[THE DATA Boundary: Start]

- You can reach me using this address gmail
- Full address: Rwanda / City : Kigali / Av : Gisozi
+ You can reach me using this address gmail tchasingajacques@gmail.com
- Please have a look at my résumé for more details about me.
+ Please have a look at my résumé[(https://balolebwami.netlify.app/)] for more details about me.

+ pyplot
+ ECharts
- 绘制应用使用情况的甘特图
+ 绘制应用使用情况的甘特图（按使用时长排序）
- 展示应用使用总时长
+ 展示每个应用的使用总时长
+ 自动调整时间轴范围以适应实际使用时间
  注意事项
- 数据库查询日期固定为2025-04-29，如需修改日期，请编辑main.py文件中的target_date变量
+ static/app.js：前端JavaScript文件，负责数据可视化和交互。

[THE DATA Boundary: End]
[THE DATA Boundary: Start]

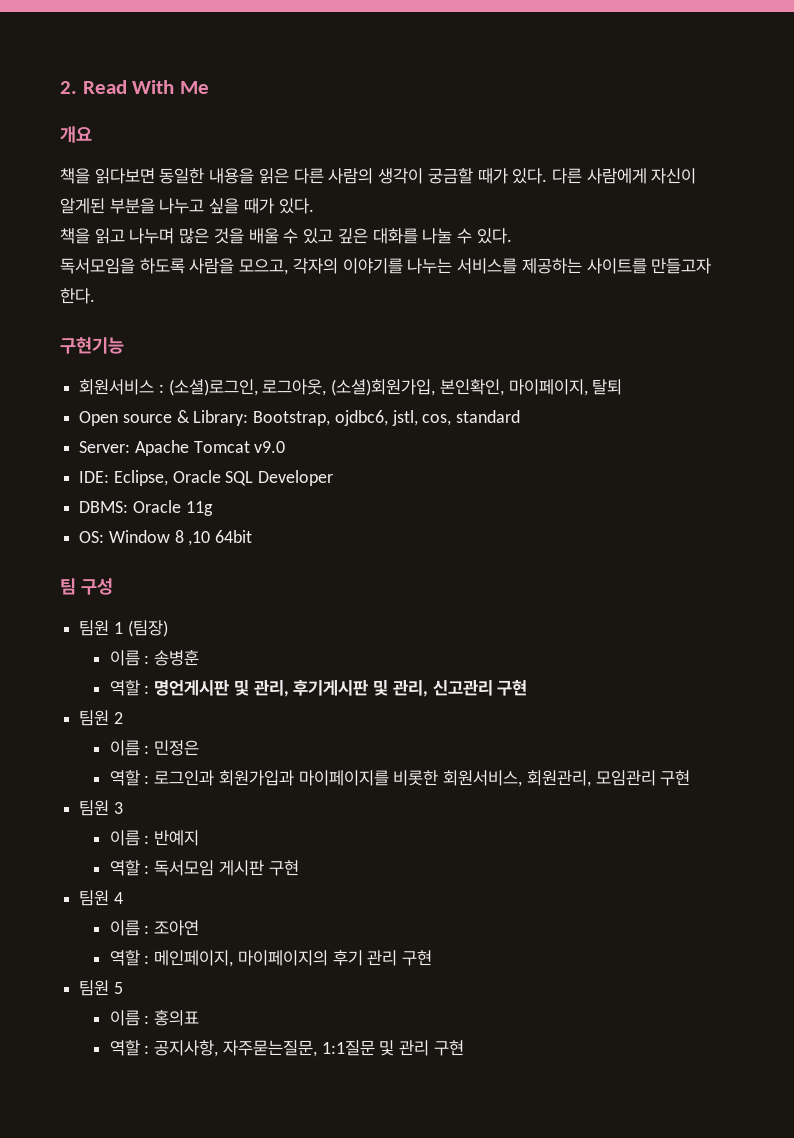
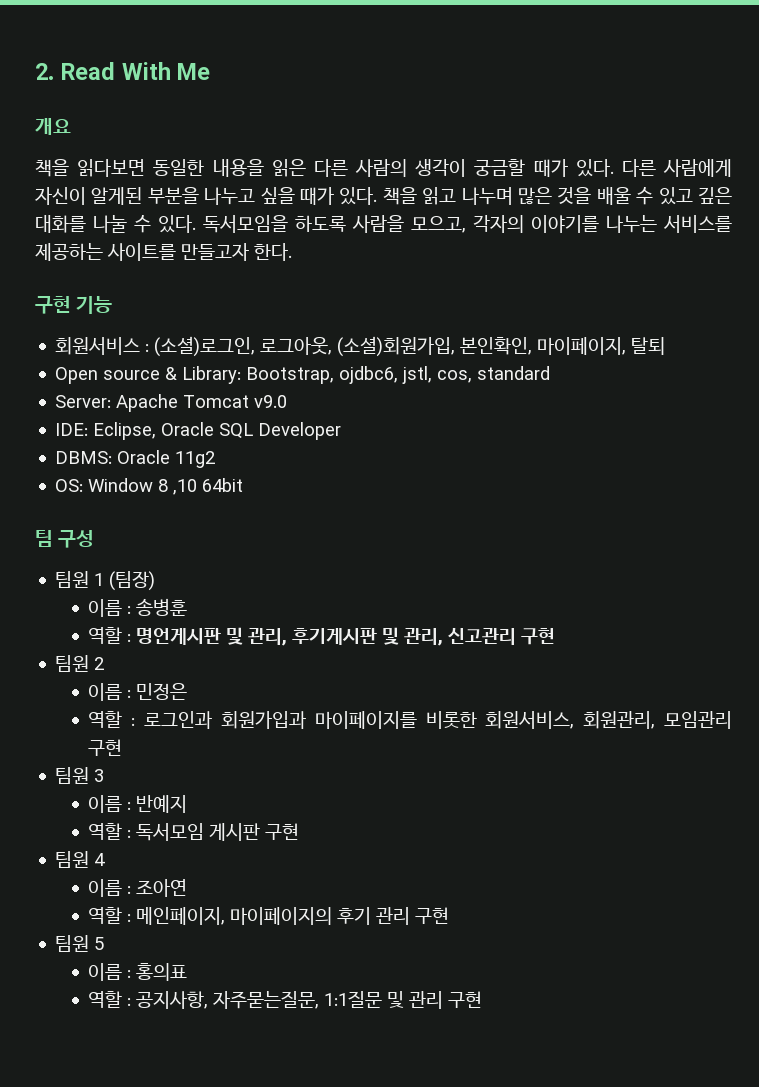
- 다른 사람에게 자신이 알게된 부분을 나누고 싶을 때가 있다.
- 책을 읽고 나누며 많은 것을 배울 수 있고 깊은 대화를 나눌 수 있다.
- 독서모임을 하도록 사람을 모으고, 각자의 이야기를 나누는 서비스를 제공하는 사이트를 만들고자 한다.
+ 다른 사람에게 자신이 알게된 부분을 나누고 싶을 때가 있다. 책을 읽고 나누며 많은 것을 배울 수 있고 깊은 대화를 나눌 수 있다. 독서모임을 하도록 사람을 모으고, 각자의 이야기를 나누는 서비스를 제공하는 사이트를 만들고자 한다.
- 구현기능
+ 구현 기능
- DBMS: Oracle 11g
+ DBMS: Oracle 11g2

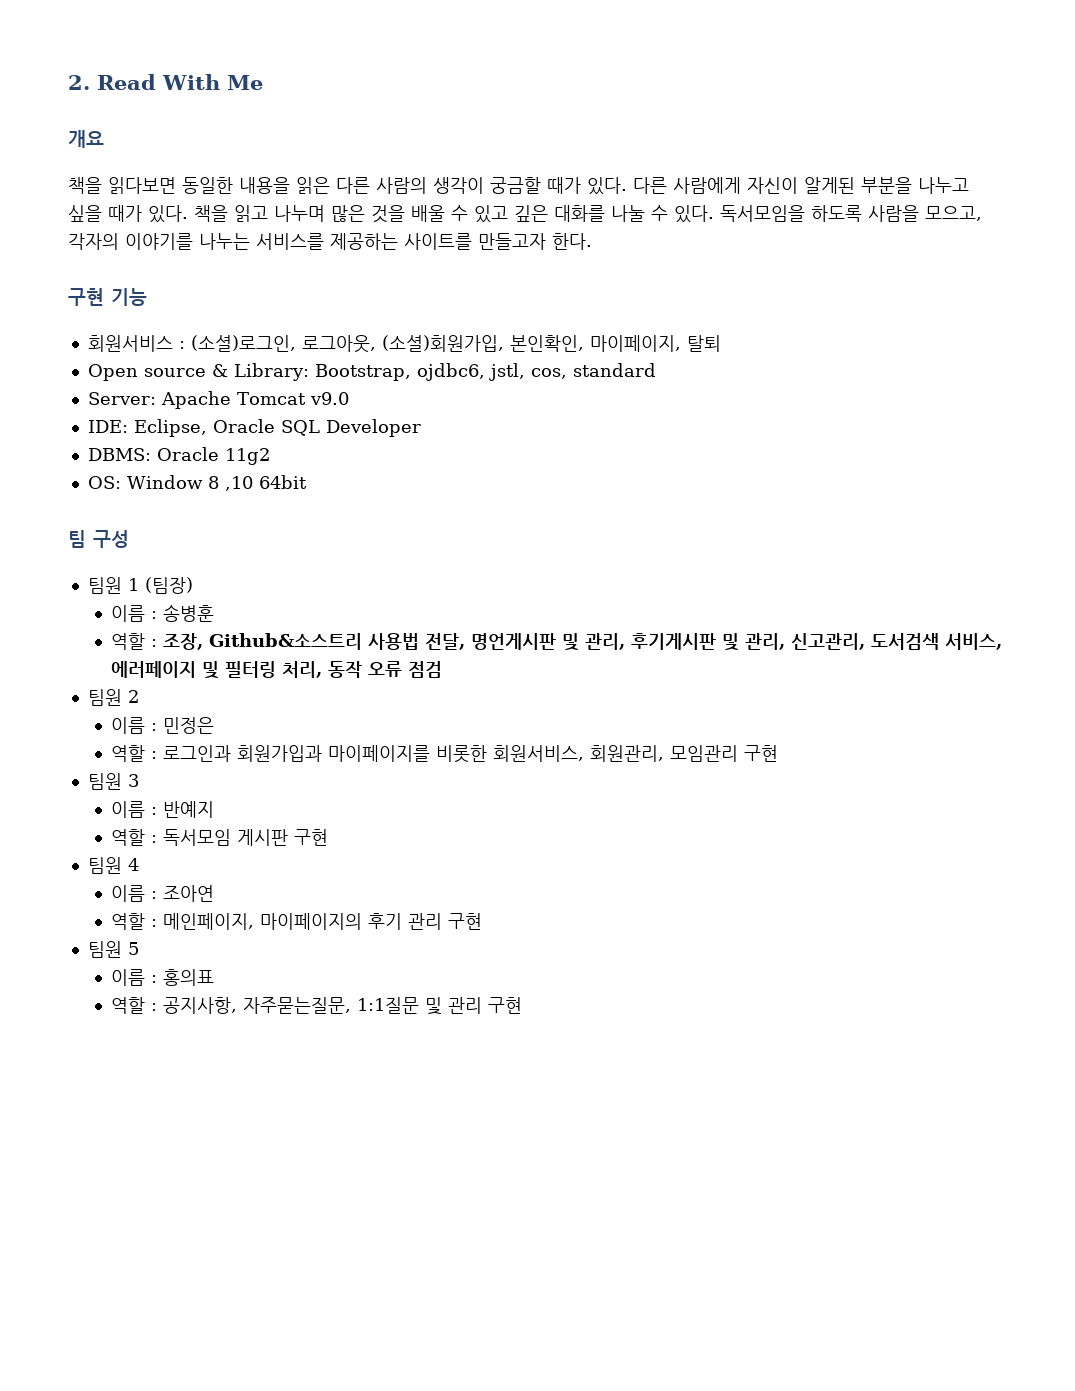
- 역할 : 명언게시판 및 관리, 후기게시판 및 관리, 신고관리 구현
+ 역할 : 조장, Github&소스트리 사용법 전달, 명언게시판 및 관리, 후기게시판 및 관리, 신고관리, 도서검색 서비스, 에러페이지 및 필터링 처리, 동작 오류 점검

[THE DATA Boundary: End]

• _WORK INSTRUCTION_: Scan the material above for the word "about", and copy every line in which it is found.

• _TASK RESPONSE_:
- Please have a look at my résumé for more details about me.
+ Please have a look at my résumé[(https://balolebwami.netlify.app/)] for more details about me.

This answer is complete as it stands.